Tout au long de son séjour en prison, le réseau Kotara High a été son plus grand soutien. Ils subiraient le long processus consistant à se faire prendre les empreintes digitales, à scanner les yeux, à être reniflés par des chiens et à s'asseoir avec elle sur des chaises en métal clouées au sol, et à manger des chips et des mini barres Mars dans le distributeur automatique hors de prix. Parfois, les visites devenaient bruyantes – "La vis est passée et a dit:" Vous vous amusez trop mesdames "", dit Donegan - et parfois elles étaient sombres.

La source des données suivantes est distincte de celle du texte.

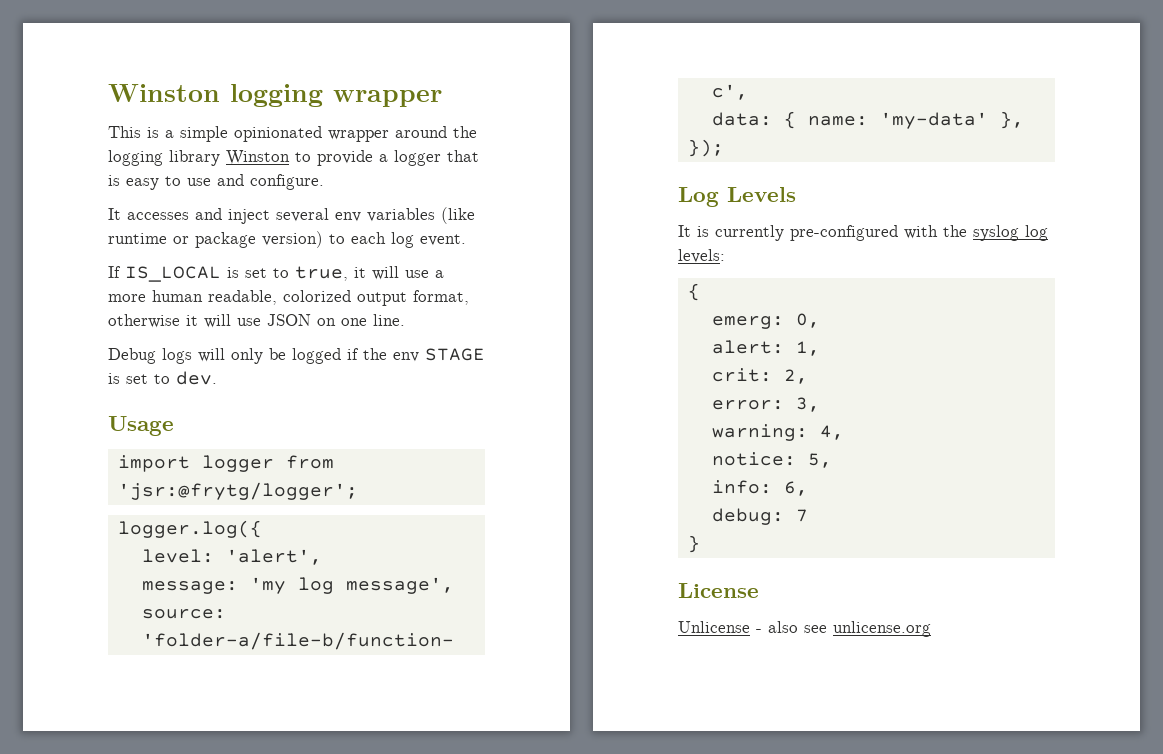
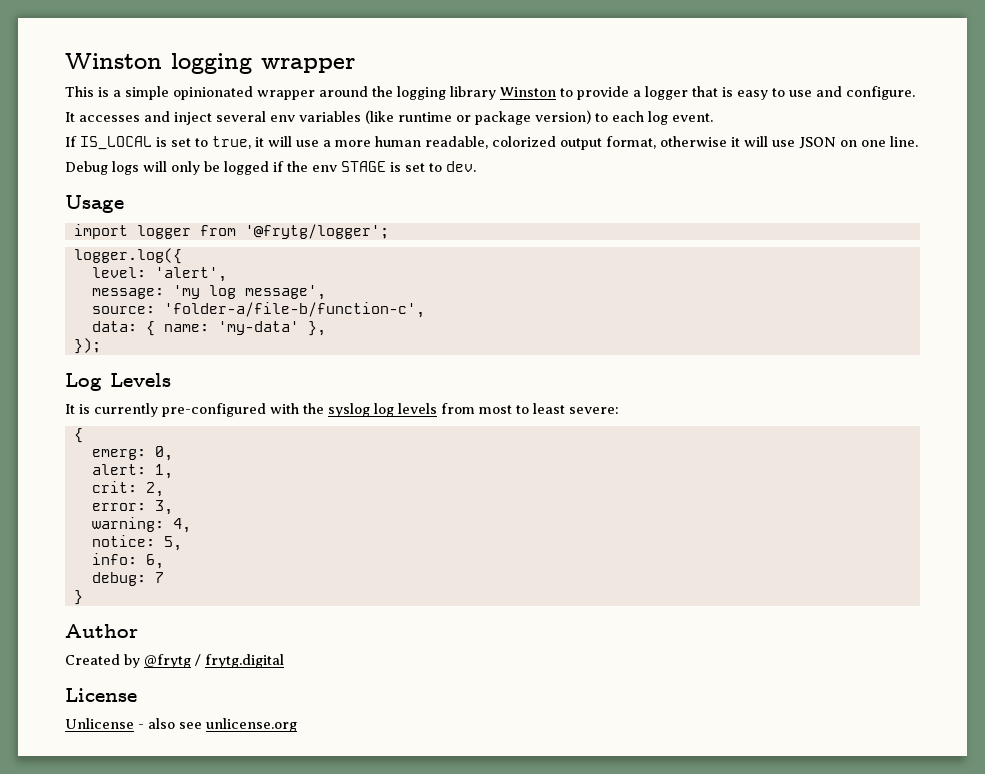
- import logger from 'jsr:@frytg/logger';
+ import logger from '@frytg/logger';
- It is currently pre-configured with the syslog log levels:
+ It is currently pre-configured with the syslog log levels from most to least severe:
+ Author
+ Created by @frytg / frytg.digital

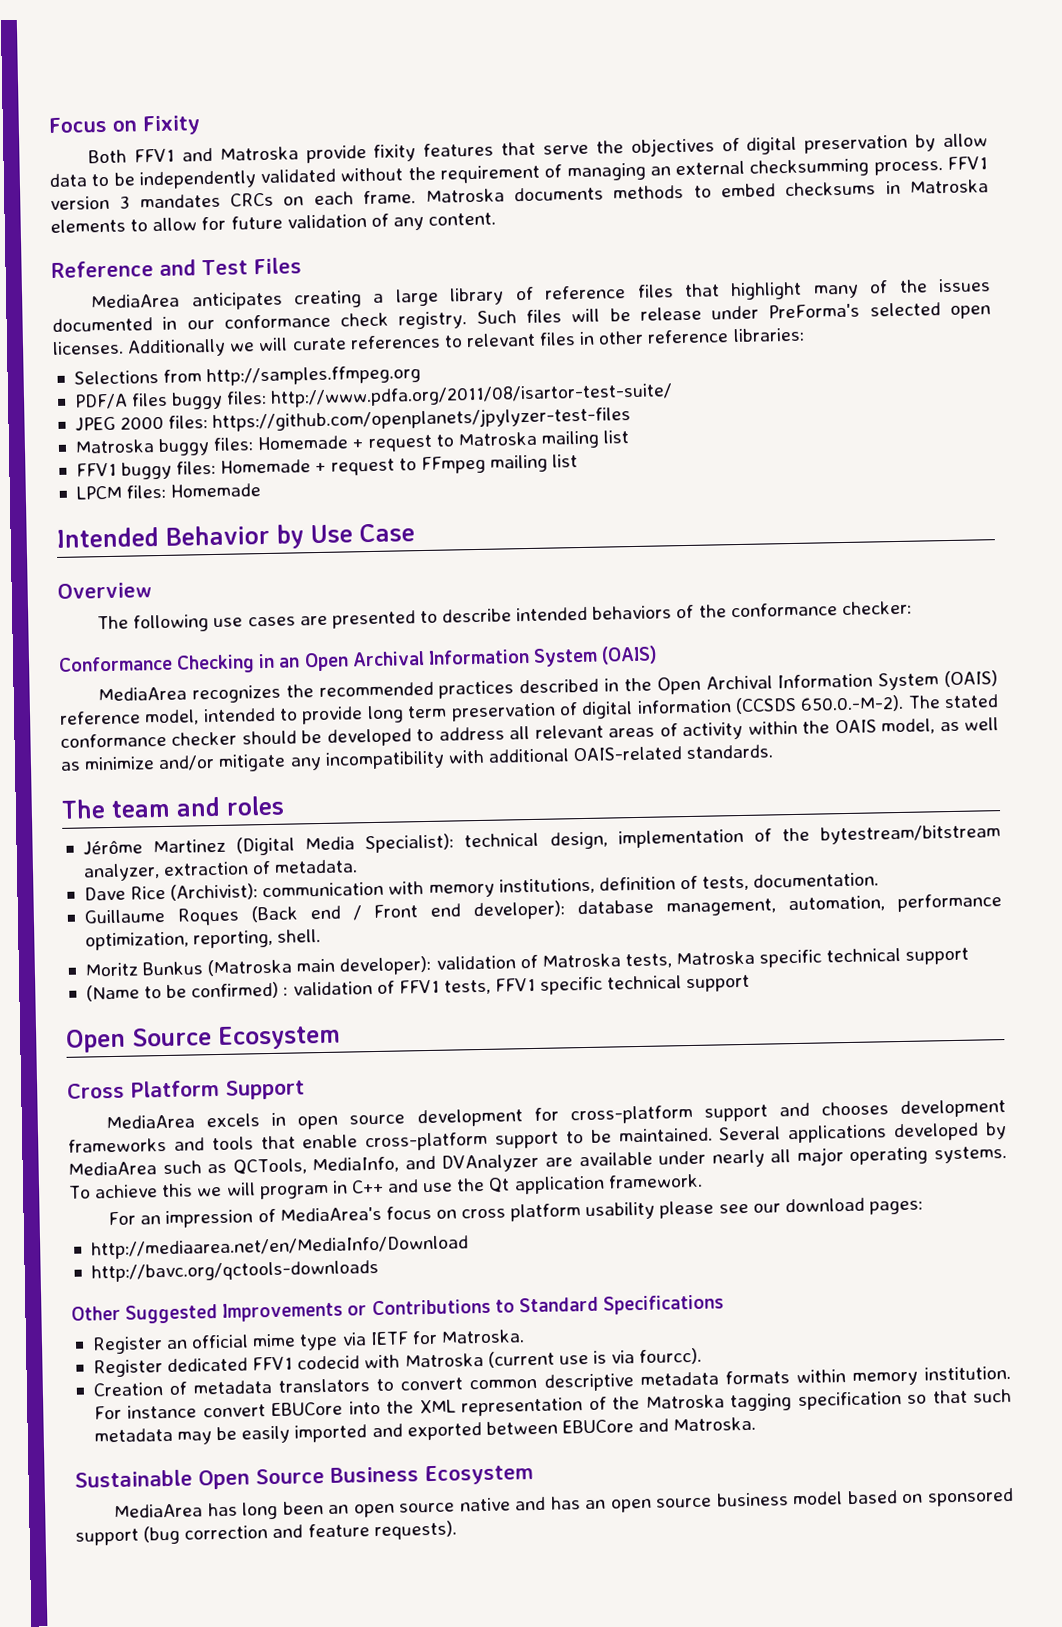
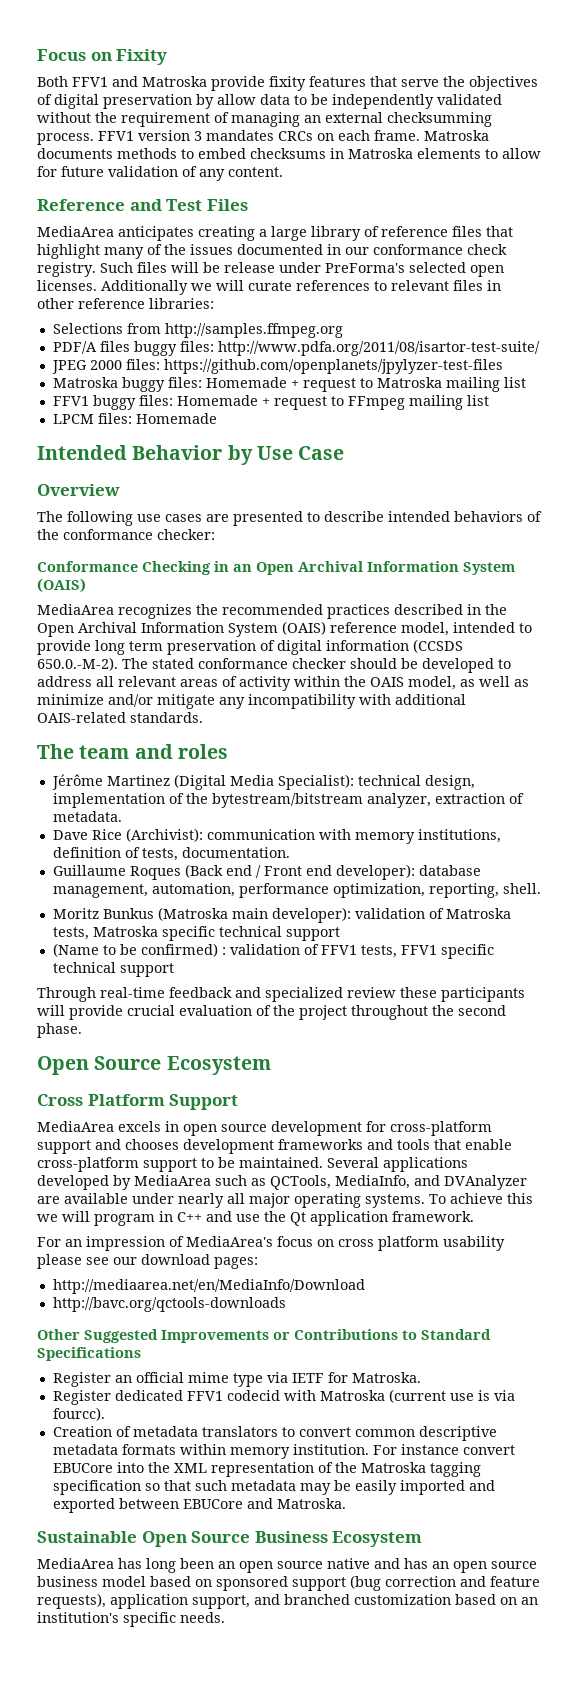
+ Through real-time feedback and specialized review these participants will provide crucial evaluation of the project throughout the second phase.
- MediaArea has long been an open source native and has an open source business model based on sponsored support (bug correction and feature requests).
+ MediaArea has long been an open source native and has an open source business model based on sponsored support (bug correction and feature requests), application support, and branched customization based on an institution's specific needs.

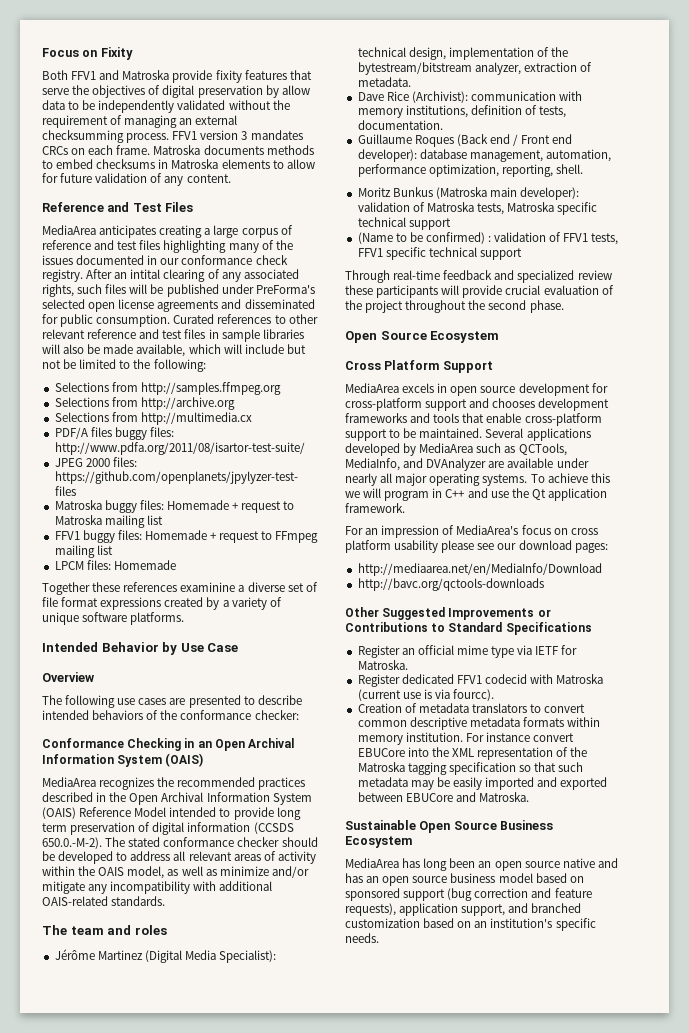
- MediaArea anticipates creating a large library of reference files that highlight many of the issues documented in our conformance check registry.
+ MediaArea anticipates creating a large corpus of reference and test files highlighting many of the issues documented in our conformance check registry.
- Such files will be release under PreForma's selected open licenses. Additionally we will curate references to relevant files in other reference libraries:
+ After an intital clearing of any associated rights, such files will be published under PreForma's selected open license agreements and disseminated for public consumption. Curated references to other relevant reference and test files in sample libraries will also be made available, which will include but not be limited to the following:
  Selections from http://samples.ffmpeg.org
+ Selections from http://archive.org
+ Selections from http://multimedia.cx
+ Together these references examinine a diverse set of file format expressions created by a variety of unique software platforms.
- MediaArea recognizes the recommended practices described in the Open Archival Information System (OAIS) reference model, intended to provide long term preservation of digital information (CCSDS 650.0.-M-2). The stated conformance checker should be developed to address all relevant areas of activity within the OAIS model, as well as minimize and/or mitigate any incompatibility with additional OAIS-related standards.
+ MediaArea recognizes the recommended practices described in the Open Archival Information System (OAIS) Reference Model intended to provide long term preservation of digital information (CCSDS 650.0.-M-2). The stated conformance checker should be developed to address all relevant areas of activity within the OAIS model, as well as minimize and/or mitigate any incompatibility with additional OAIS-related standards.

Ses dernières années de détention ont été passées à la prison de Clarence près de Grafton, qui était plus difficile à visiter pour certaines femmes. Mais ils lui ont parlé au téléphone. Chapman, qui vivait relativement près, visitait souvent. Folbigg vivait dans une maison de prison avec d'autres détenus; ils peuvent faire leurs courses et cuisiner leur propre nourriture. Lorsqu'elle s'est autorisée à penser à goûter à la liberté, elle a pensé à prendre un bain et à manger du steak et des légumes. Après 20 ans de café instantané, Donegan prévoyait de lui apporter un latte à la vanille française de Gloria Jean lorsqu'elle sortira enfin de prison.

Alors qu'ils attendaient que l'ancien juge présidant la dernière enquête, Tom Bathurst, décide s'il y avait un doute raisonnable sur la condamnation, ni Folbigg ni Chapman ne se sont permis d'espérer. Comme Folbigg l'a dit à Cunliffe dans une lettre après le livre du professeur de 2011, "j'ai appris en prison que l'espoir peut détruire autant qu'animer". Dit Chapman, "Je ne peux même pas commencer à expliquer à quel point ça fait mal quand ça ne se produit pas."

Kathleen Folbigg après sa libération.Crédit: Nine News

Maintenant qu'elle est libérée et qu'elle vit dans un appartement sur la propriété de Chapman, les défis de Folbigg ne seront pas terminés. Mais la professeure agrégée Janine Stevenson, qui a témoigné lors de la dernière enquête, a déclaré que Chapman était une relation importante pour Folbigg. "Tracy va l'emmener dans le pays, loin de tout le monde", dit Stevenson. "Je pense que cela l'aidera à s'adapter. Elle avait 35 ans quand elle est entrée en prison, et elle en a 55 maintenant. Le monde a changé en 20 ans. C'est l'autre chose qui arrive aux gens qui ont traversé le genre de choses qu'elle a, ils n'ont aucune confiance. Mais je pense qu'elle a appris à faire confiance à Tracy. "

Cette tête de mât a contacté Craig Folbigg, qui vit dans la Hunter Valley. Interrogé sur la libération imminente de sa femme, il a répondu : "Je n'ai vraiment rien à dire."